Destaca-se, em princípio, o anonimato das plantas. Ainda que todas as espécies que se deram ao conhecimento recebam designações científicas e/ou populares, os vegetais nunca ganham individualmente nomes, ao menos em nossas culturas ocidentais. Isso se deve ao fato de que eles, à diferença dos animais, quase nunca são percebidos como verdadeiros indivíduos. Cães e gatos, bem como animais silvestres em cárcere doméstico ou público, recebem até mesmo nome de gente: além do clássico Rex, do hilário Pluto, do célebre Knut (estrela de destino trágico no zoo de Berlim, na primeira década deste século), pode-se ouvir Igor, Katy, Max, Susana, Tião (famoso macaco do zoo do Rio, já falecido) etc., nomeando nossos “companheiros específicos” (para lembrar as espécies companheiras – “companion especies” – de Donna Haraway). Para nós, um abacateiro ou um pé de couve representa sua espécie e não a si mesmo individualmente.
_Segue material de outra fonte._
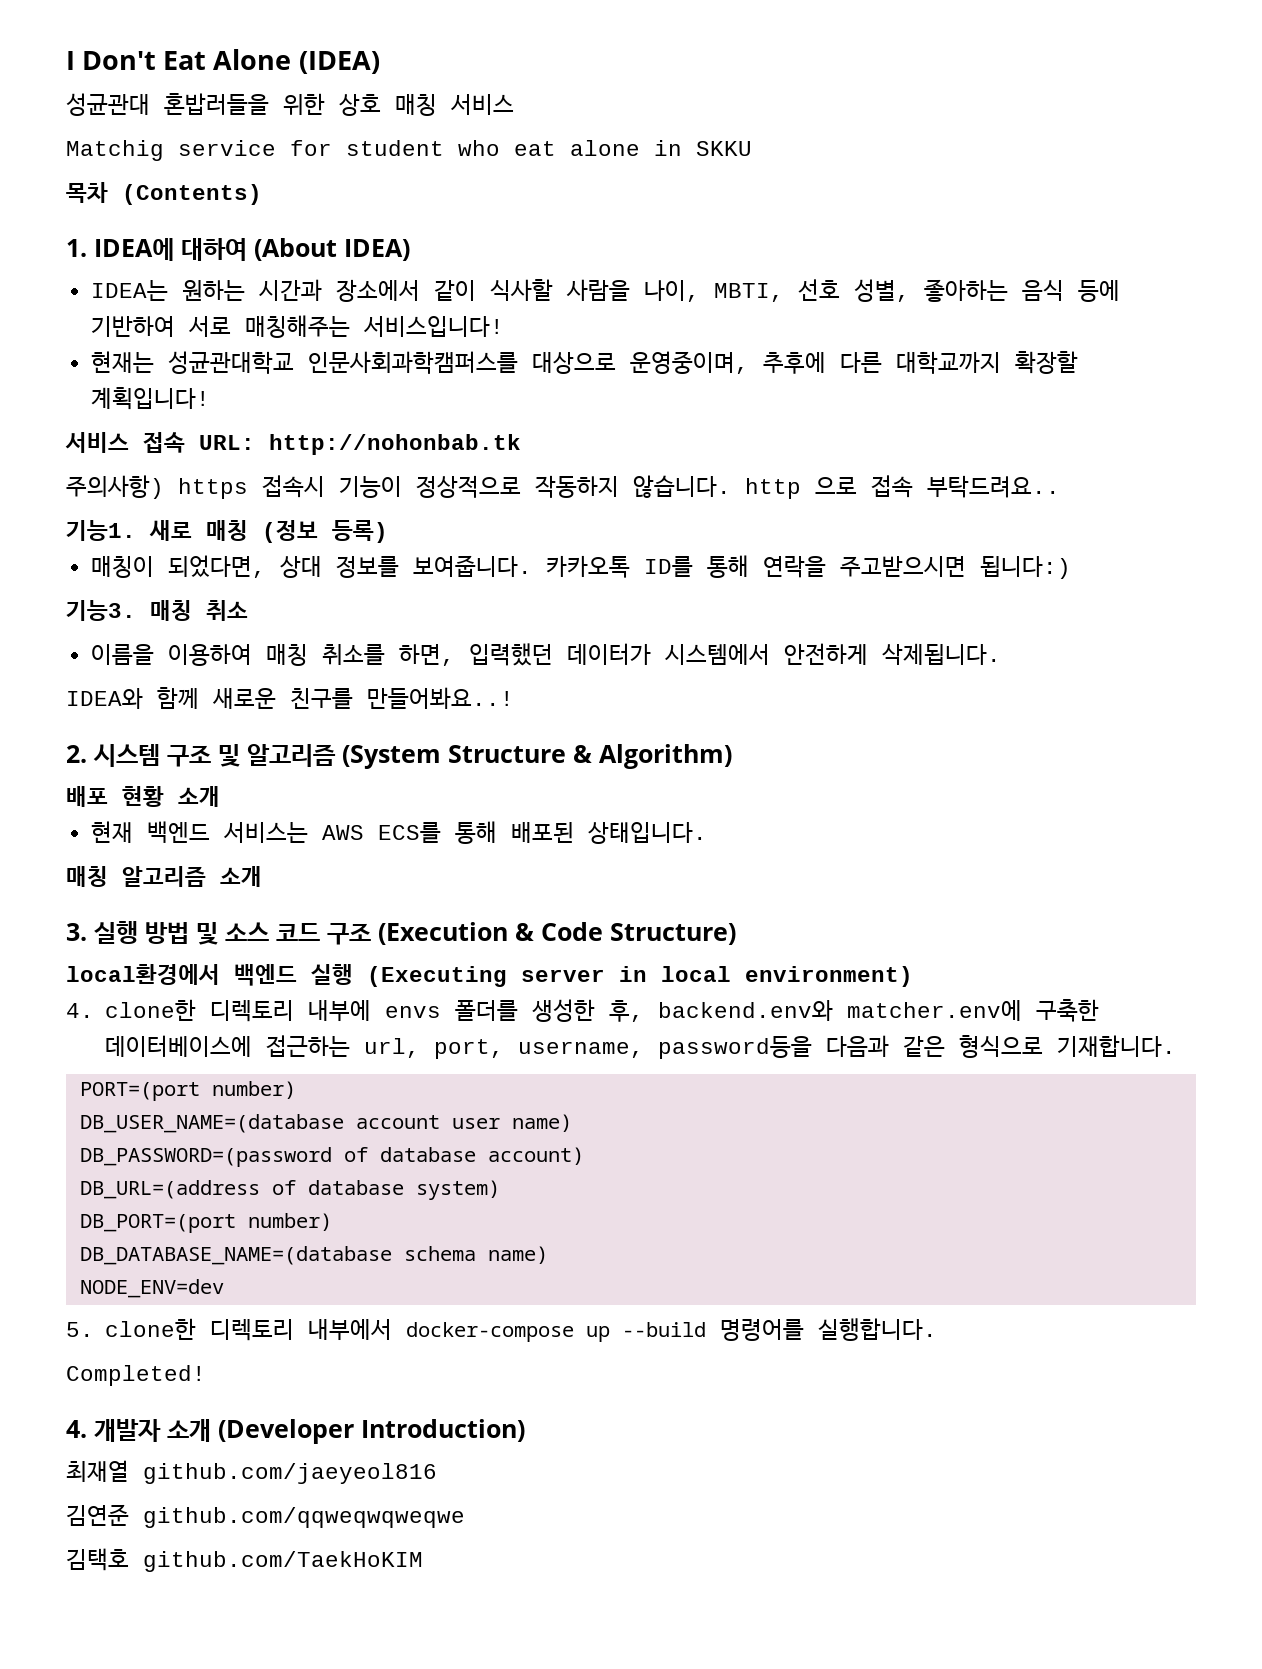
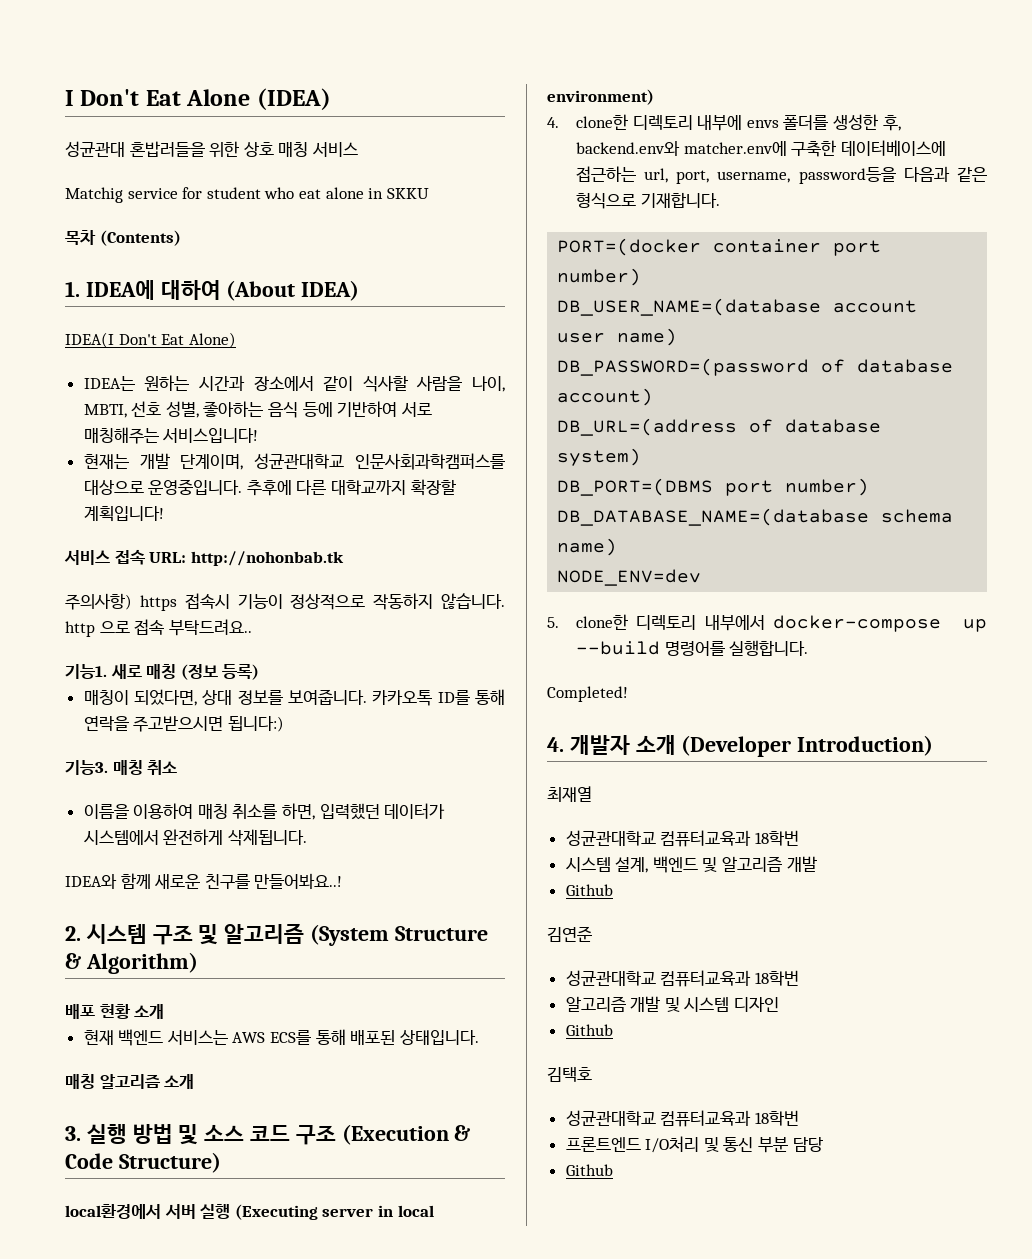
(410, 250) none -> [65,332,236,348] // IDEA(I Don't Eat Alone)
(154, 362) none -> [139,453,244,470] 개발 단계이며,
[629,351,749,374] 운영중이며, -> [148,479,243,495] 운영중입니다.
[783,643,868,665] 안전하게 -> [163,829,224,845] 완전하게
[234,964,297,986] 백엔드 -> [164,1204,196,1219] 서버
[79,1082,200,1101] PORT=(port -> [557,238,882,256] PORT=(docker container port
[79,1214,236,1233] DB_PORT=(port -> [557,478,774,496] DB_PORT=(DBMS port
[143,1463,437,1484] [66,1504,465,1528] [66,1548,423,1572] github.com/jaeyeol816 // 김연준 github.com/qqweqwqweqwe // 김택호 github.com/TaekHoKIM -> [565,830,799,847] [565,856,817,873] [565,884,613,896] [547,926,592,942] [565,970,799,987] [565,996,780,1012] [565,1024,613,1036] [547,1067,592,1082] [565,1110,799,1127] [565,1136,823,1153] [565,1164,613,1176] // 성균관대학교 컴퓨터교육과 18학번 // 시스템 설계, 백엔드 및 알고리즘 개발 // Github // 김연준 // 성균관대학교 컴퓨터교육과 18학번 // 알고리즘 개발 및 시스템 디자인 // Github // 김택호 // 성균관대학교 컴퓨터교육과 18학번 // 프론트엔드 I/O처리 및 통신 부분 담당 // Github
A isso, as plantas respondem com a mais absoluta indiferença, enquanto os cães e os gatos estão sempre atentos ao modo como são chamados, sobretudo os primeiros. Esse silêncio das plantas (ao menos para nossos ouvidos, porque no fundo o fluxo da seiva no tronco e nos galhos produz, sim, algum som, para nós inaudível) é a marca do reino vegetal e, tanto quanto sua aparente imobilidade, ajudou a formatar o estereótipo de que as plantas apenas “vegetam”, estando mais próximas, portanto, do reino inerte das pedras (o qual também apenas em aparência é totalmente imóvel).

Vimos em capítulos anteriores o quanto essa inércia vegetal é falsa, servindo de argumento para o rebaixamento dos vegetais na perspectiva dos humanos e dos outros animais. De qualquer modo, na penúltima estrofe, por meio da conjugação dúbia do verbo mudar(-se), a suposta imobilidade das plantas é paradoxalmente questionada (“Estão sempre mudando”) e afirmada (“nunca/ se mudam”); ou seja, a cada estação mudam de roupagem, sem que aparentemente mudem de lugar. Mas o substantivo muda (não referido no texto) é indicativo de sua capacidade de mudança em duplo sentido: elas podem mudar de lugar, se suas mudas forem transplantadas, e portanto mudarão também sua própria estrutura física, com o passar do tempo.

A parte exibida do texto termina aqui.